→ What the task requires
The response must consist of all the records, retyped exactly.

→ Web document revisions
▬▬▬▬▬▬▬▬▬▬

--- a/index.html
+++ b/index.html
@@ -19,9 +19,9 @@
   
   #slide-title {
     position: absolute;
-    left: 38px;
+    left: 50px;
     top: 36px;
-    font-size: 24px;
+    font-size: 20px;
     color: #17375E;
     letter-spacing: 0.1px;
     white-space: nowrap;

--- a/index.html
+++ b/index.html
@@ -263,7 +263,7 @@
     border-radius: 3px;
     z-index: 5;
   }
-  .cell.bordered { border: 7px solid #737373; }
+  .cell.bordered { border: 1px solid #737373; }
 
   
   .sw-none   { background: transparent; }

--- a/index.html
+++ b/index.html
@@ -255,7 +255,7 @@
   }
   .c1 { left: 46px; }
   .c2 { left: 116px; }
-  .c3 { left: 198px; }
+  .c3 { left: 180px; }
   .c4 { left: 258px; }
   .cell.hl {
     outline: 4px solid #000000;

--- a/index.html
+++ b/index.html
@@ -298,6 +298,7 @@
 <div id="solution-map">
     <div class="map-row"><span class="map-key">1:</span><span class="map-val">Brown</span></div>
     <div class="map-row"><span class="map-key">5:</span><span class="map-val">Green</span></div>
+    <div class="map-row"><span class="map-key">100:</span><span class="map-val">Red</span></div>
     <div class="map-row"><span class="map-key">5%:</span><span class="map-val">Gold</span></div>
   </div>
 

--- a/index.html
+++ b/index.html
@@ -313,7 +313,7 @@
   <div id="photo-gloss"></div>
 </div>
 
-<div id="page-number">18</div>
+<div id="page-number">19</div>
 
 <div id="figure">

▬▬▬▬▬▬▬▬▬▬

→ Answer space
--- a/index.html
+++ b/index.html
@@ -19,9 +19,9 @@
   
   #slide-title {
     position: absolute;
-    left: 38px;
+    left: 50px;
     top: 36px;
-    font-size: 24px;
+    font-size: 20px;
     color: #17375E;
     letter-spacing: 0.1px;
     white-space: nowrap;

--- a/index.html
+++ b/index.html
@@ -263,7 +263,7 @@
     border-radius: 3px;
     z-index: 5;
   }
-  .cell.bordered { border: 7px solid #737373; }
+  .cell.bordered { border: 1px solid #737373; }
 
   
   .sw-none   { background: transparent; }

--- a/index.html
+++ b/index.html
@@ -255,7 +255,7 @@
   }
   .c1 { left: 46px; }
   .c2 { left: 116px; }
-  .c3 { left: 198px; }
+  .c3 { left: 180px; }
   .c4 { left: 258px; }
   .cell.hl {
     outline: 4px solid #000000;

--- a/index.html
+++ b/index.html
@@ -298,6 +298,7 @@
 <div id="solution-map">
     <div class="map-row"><span class="map-key">1:</span><span class="map-val">Brown</span></div>
     <div class="map-row"><span class="map-key">5:</span><span class="map-val">Green</span></div>
+    <div class="map-row"><span class="map-key">100:</span><span class="map-val">Red</span></div>
     <div class="map-row"><span class="map-key">5%:</span><span class="map-val">Gold</span></div>
   </div>
 

--- a/index.html
+++ b/index.html
@@ -313,7 +313,7 @@
   <div id="photo-gloss"></div>
 </div>
 
-<div id="page-number">18</div>
+<div id="page-number">19</div>
 
 <div id="figure">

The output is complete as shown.